======== Extracted data ========

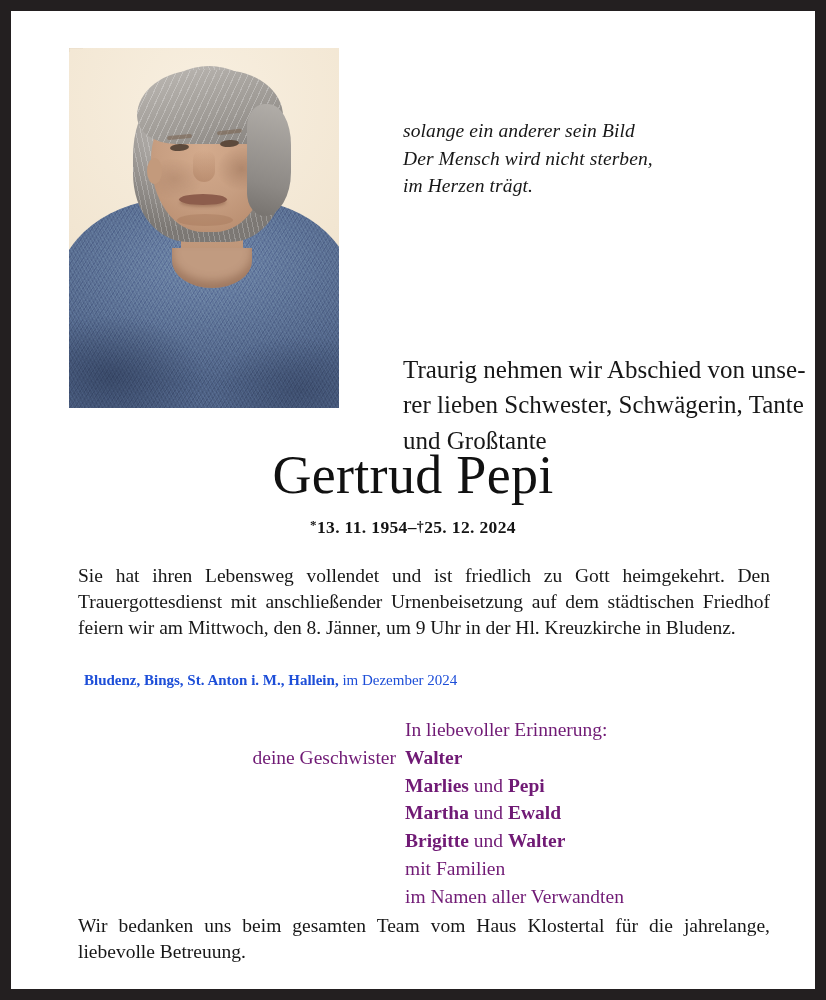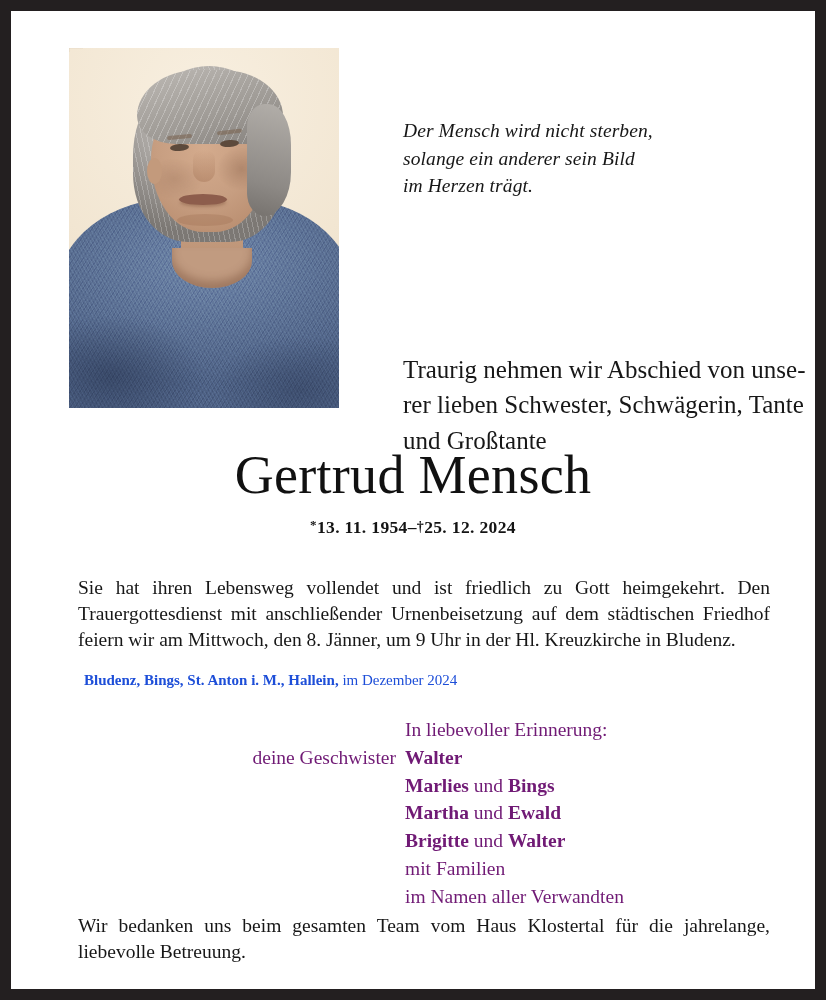--- a/index.html
+++ b/index.html
@@ -385,8 +385,8 @@
       </div>
 
       <div class="quote">
+        <div>solange ein anderer sein Bild</div>
         <div>Der Mensch wird nicht sterben,</div>
-        <div>solange ein anderer sein Bild</div>
         <div>im Herzen trägt.</div>
       </div>
 

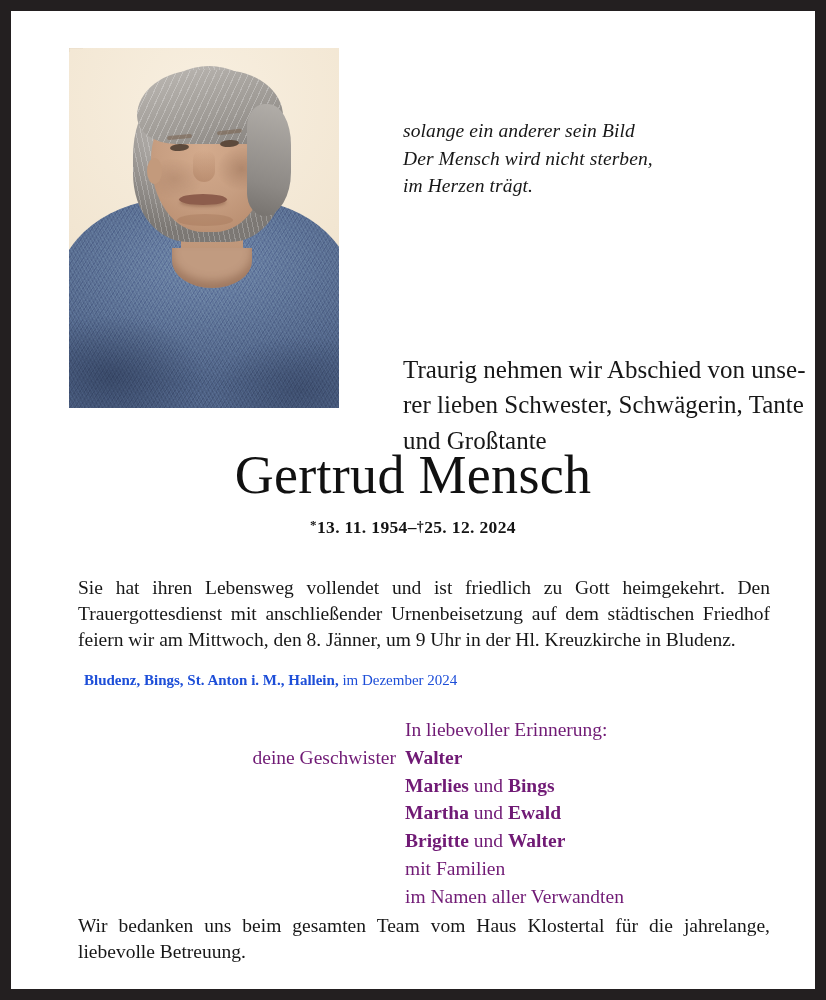--- a/index.html
+++ b/index.html
@@ -397,7 +397,7 @@
       </div>
     </div>
 
-    <div class="name">Gertrud Mensch</div>
+    <div class="name">Gertrud Pepi</div>
 
     <div class="dates">
       <span class="sym">*</span><span>13. 11. 1954</span><span>–</span><span class="dag">†</span><span>25. 12. 2024</span>

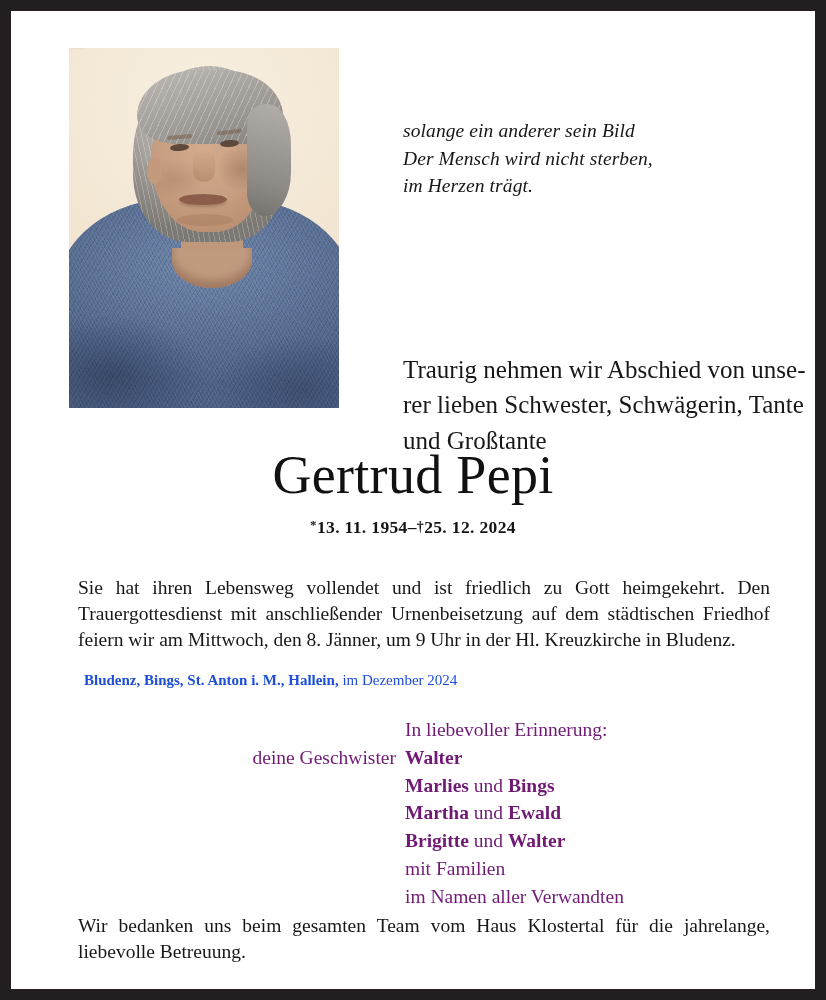--- a/index.html
+++ b/index.html
@@ -300,7 +300,6 @@
     text-align-last: left;
     color: #171717;
     hyphens: manual;
-    margin-top: 12px;
   }
 
   

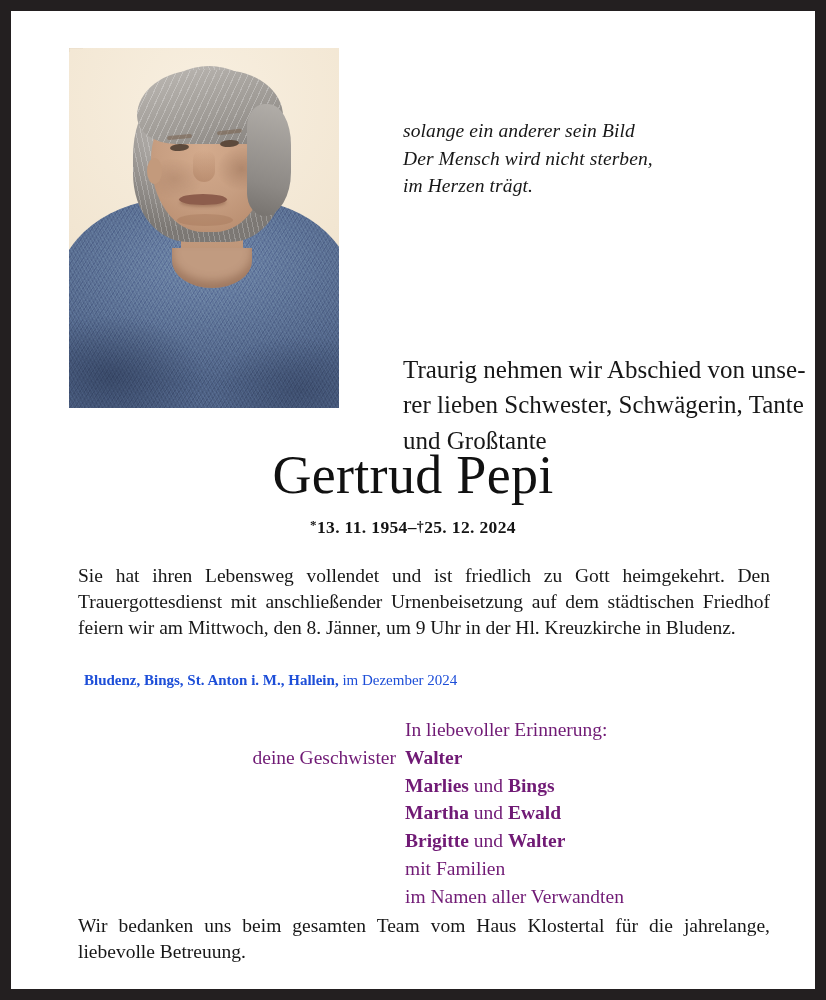--- a/index.html
+++ b/index.html
@@ -425,7 +425,7 @@
       <div class="m-row">
         <span class="m-left"></span>
         <span class="m-right">
-          <b>Marlies</b><span> und </span><b>Bings</b>
+          <b>Marlies</b><span> und </span><b>Pepi</b>
         </span>
       </div>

========

→ **Work task**: Repeat all of the records verbatim, leaving out the pictures.

→ **Exercise answer**:
--- a/index.html
+++ b/index.html
@@ -385,8 +385,8 @@
       </div>
 
       <div class="quote">
+        <div>solange ein anderer sein Bild</div>
         <div>Der Mensch wird nicht sterben,</div>
-        <div>solange ein anderer sein Bild</div>
         <div>im Herzen trägt.</div>
       </div>
 

--- a/index.html
+++ b/index.html
@@ -397,7 +397,7 @@
       </div>
     </div>
 
-    <div class="name">Gertrud Mensch</div>
+    <div class="name">Gertrud Pepi</div>
 
     <div class="dates">
       <span class="sym">*</span><span>13. 11. 1954</span><span>–</span><span class="dag">†</span><span>25. 12. 2024</span>

--- a/index.html
+++ b/index.html
@@ -300,7 +300,6 @@
     text-align-last: left;
     color: #171717;
     hyphens: manual;
-    margin-top: 12px;
   }
 
   

--- a/index.html
+++ b/index.html
@@ -425,7 +425,7 @@
       <div class="m-row">
         <span class="m-left"></span>
         <span class="m-right">
-          <b>Marlies</b><span> und </span><b>Bings</b>
+          <b>Marlies</b><span> und </span><b>Pepi</b>
         </span>
       </div>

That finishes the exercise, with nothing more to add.